• **Material to process**
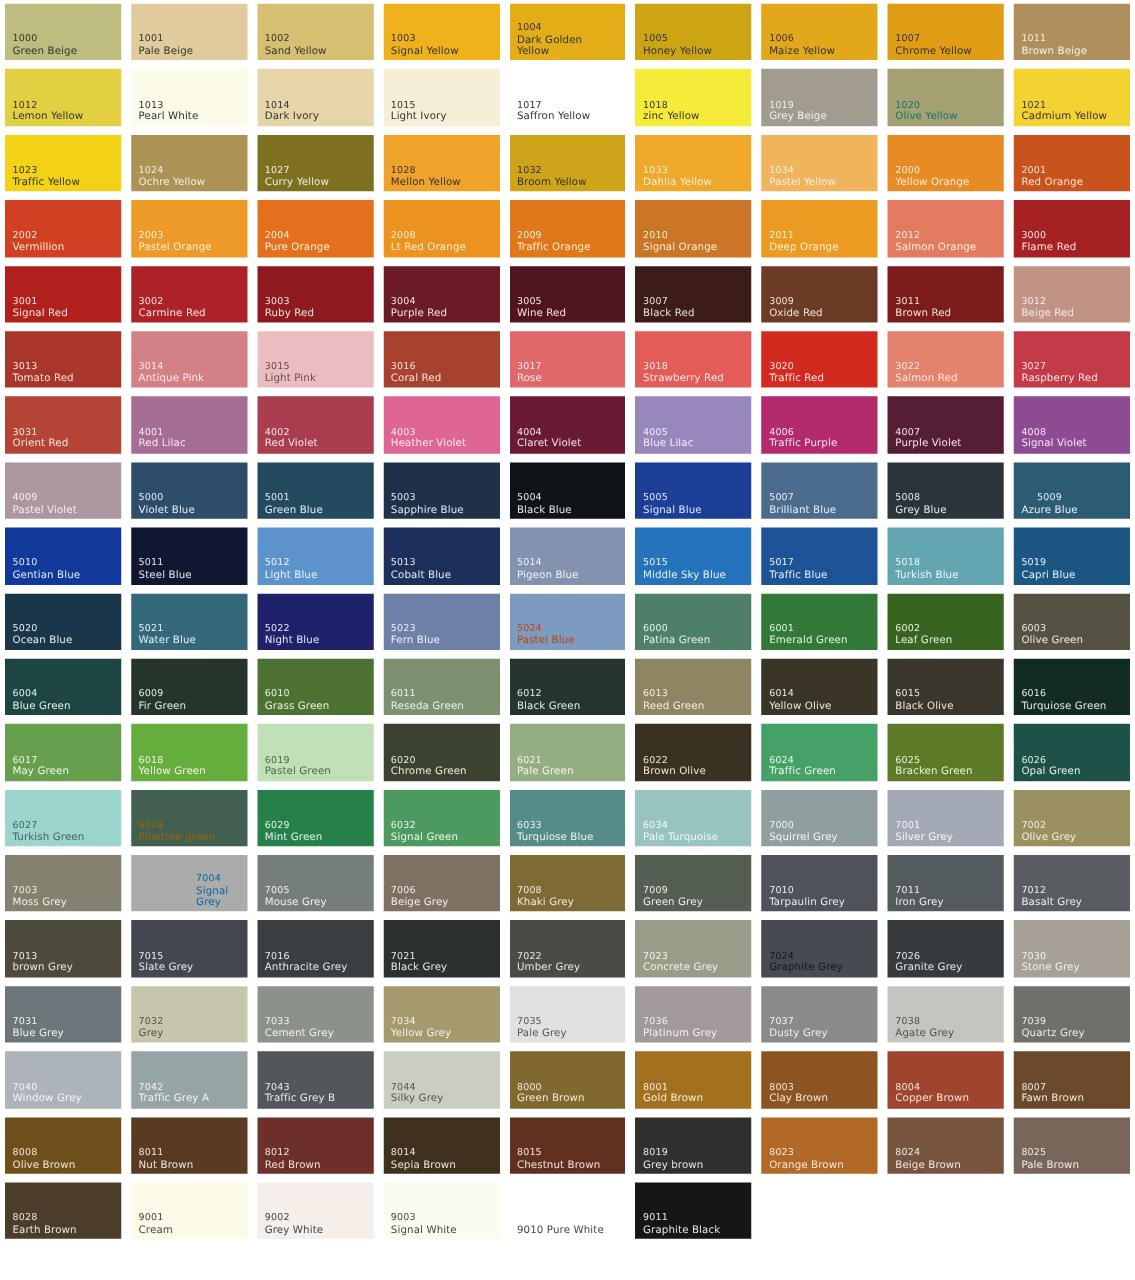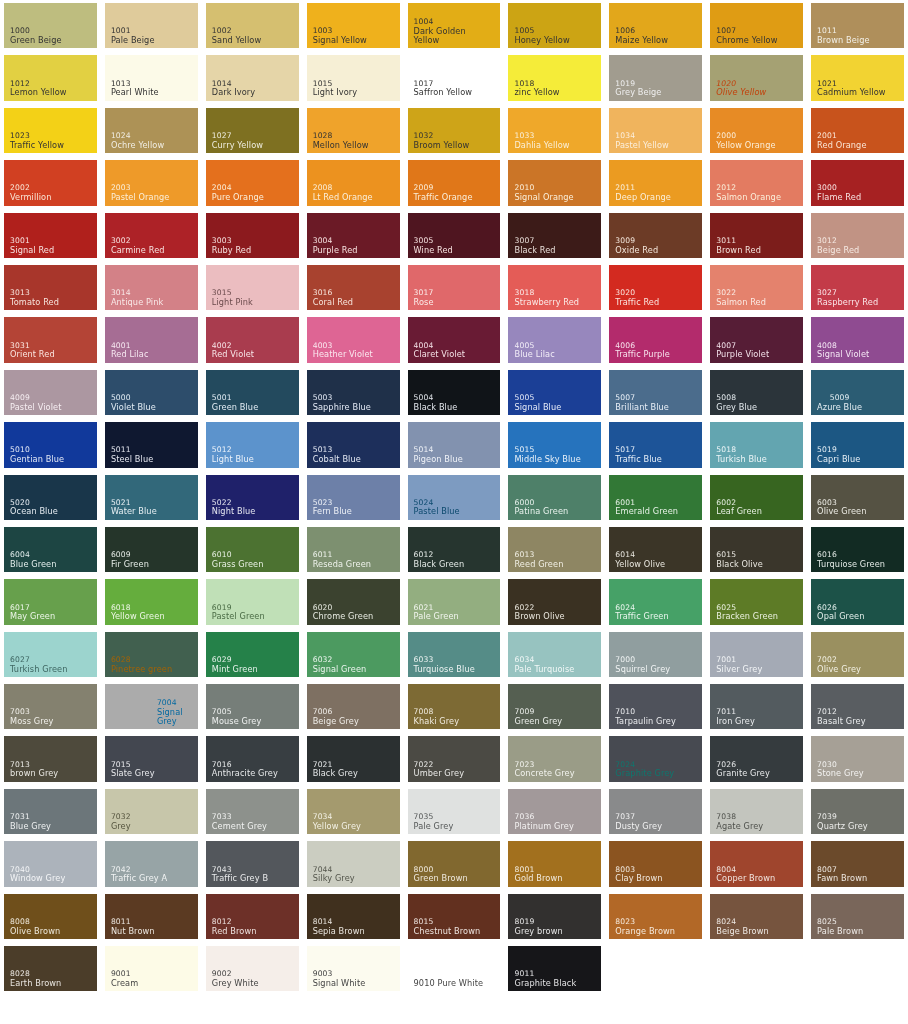--- a/index.html
+++ b/index.html
@@ -128,7 +128,7 @@
     </div>
     <div class="swatch-cell">
       <div class="swatch" style="background: rgb(165, 161, 115);"></div>
-      <div class="swatch-label" style="color: #c2410c; font-style: italic;"><span class="swatch-code">1020</span><span class="swatch-name">Olive Yellow</span></div>
+      <div class="swatch-label" style="color: #0f766e;"><span class="swatch-code">1020</span><span class="swatch-name">Olive Yellow</span></div>
     </div>
     <div class="swatch-cell">
       <div class="swatch" style="background: rgb(242, 211, 50);"></div>

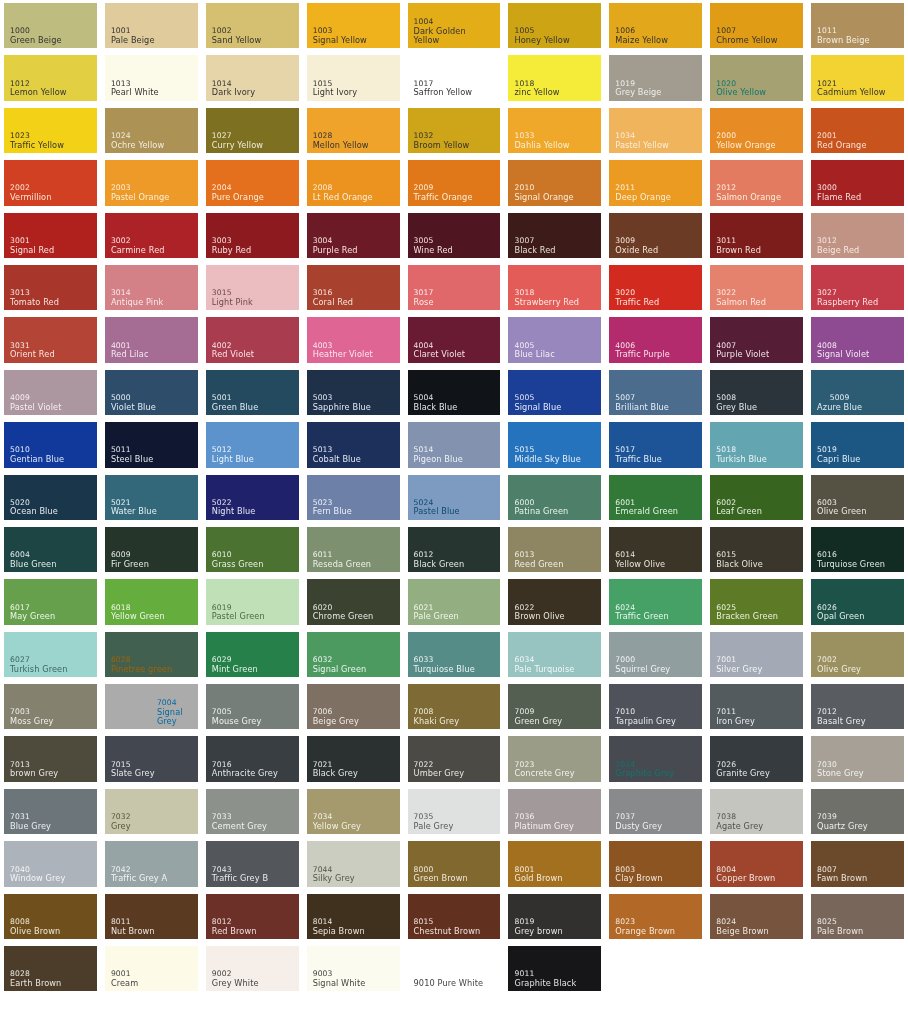--- a/index.html
+++ b/index.html
@@ -404,7 +404,7 @@
     </div>
     <div class="swatch-cell">
       <div class="swatch" style="background: rgb(125, 155, 193);"></div>
-      <div class="swatch-label" style="color: #0c4a6e;"><span class="swatch-code">5024</span><span class="swatch-name">Pastel Blue</span></div>
+      <div class="swatch-label" style="color: #c2410c;"><span class="swatch-code">5024</span><span class="swatch-name">Pastel Blue</span></div>
     </div>
     <div class="swatch-cell">
       <div class="swatch" style="background: rgb(78, 128, 105);"></div>

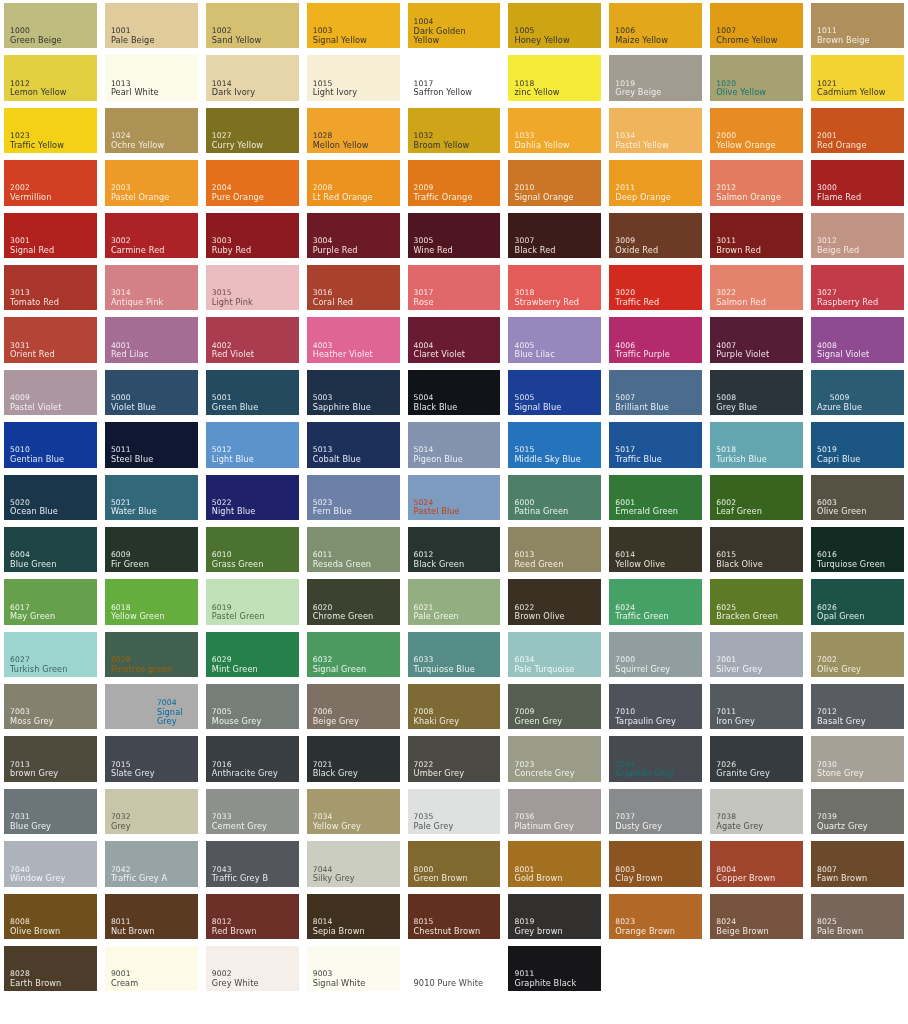--- a/index.html
+++ b/index.html
@@ -592,7 +592,7 @@
     </div>
     <div class="swatch-cell">
       <div class="swatch" style="background: rgb(71, 74, 81);"></div>
-      <div class="swatch-label" style="color: #0f766e; margin-top: 16px;"><span class="swatch-code">7024</span><span class="swatch-name">Graphite Grey</span></div>
+      <div class="swatch-label" style="color: #0f172a; margin-top: 16px;"><span class="swatch-code">7024</span><span class="swatch-name">Graphite Grey</span></div>
     </div>
     <div class="swatch-cell">
       <div class="swatch" style="background: rgb(53, 59, 62);"></div>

• **Task to carry out**
Leave the images out and transcribe the remaining data above word for word.

• **Response to this exercise**
--- a/index.html
+++ b/index.html
@@ -128,7 +128,7 @@
     </div>
     <div class="swatch-cell">
       <div class="swatch" style="background: rgb(165, 161, 115);"></div>
-      <div class="swatch-label" style="color: #c2410c; font-style: italic;"><span class="swatch-code">1020</span><span class="swatch-name">Olive Yellow</span></div>
+      <div class="swatch-label" style="color: #0f766e;"><span class="swatch-code">1020</span><span class="swatch-name">Olive Yellow</span></div>
     </div>
     <div class="swatch-cell">
       <div class="swatch" style="background: rgb(242, 211, 50);"></div>

--- a/index.html
+++ b/index.html
@@ -404,7 +404,7 @@
     </div>
     <div class="swatch-cell">
       <div class="swatch" style="background: rgb(125, 155, 193);"></div>
-      <div class="swatch-label" style="color: #0c4a6e;"><span class="swatch-code">5024</span><span class="swatch-name">Pastel Blue</span></div>
+      <div class="swatch-label" style="color: #c2410c;"><span class="swatch-code">5024</span><span class="swatch-name">Pastel Blue</span></div>
     </div>
     <div class="swatch-cell">
       <div class="swatch" style="background: rgb(78, 128, 105);"></div>

--- a/index.html
+++ b/index.html
@@ -592,7 +592,7 @@
     </div>
     <div class="swatch-cell">
       <div class="swatch" style="background: rgb(71, 74, 81);"></div>
-      <div class="swatch-label" style="color: #0f766e; margin-top: 16px;"><span class="swatch-code">7024</span><span class="swatch-name">Graphite Grey</span></div>
+      <div class="swatch-label" style="color: #0f172a; margin-top: 16px;"><span class="swatch-code">7024</span><span class="swatch-name">Graphite Grey</span></div>
     </div>
     <div class="swatch-cell">
       <div class="swatch" style="background: rgb(53, 59, 62);"></div>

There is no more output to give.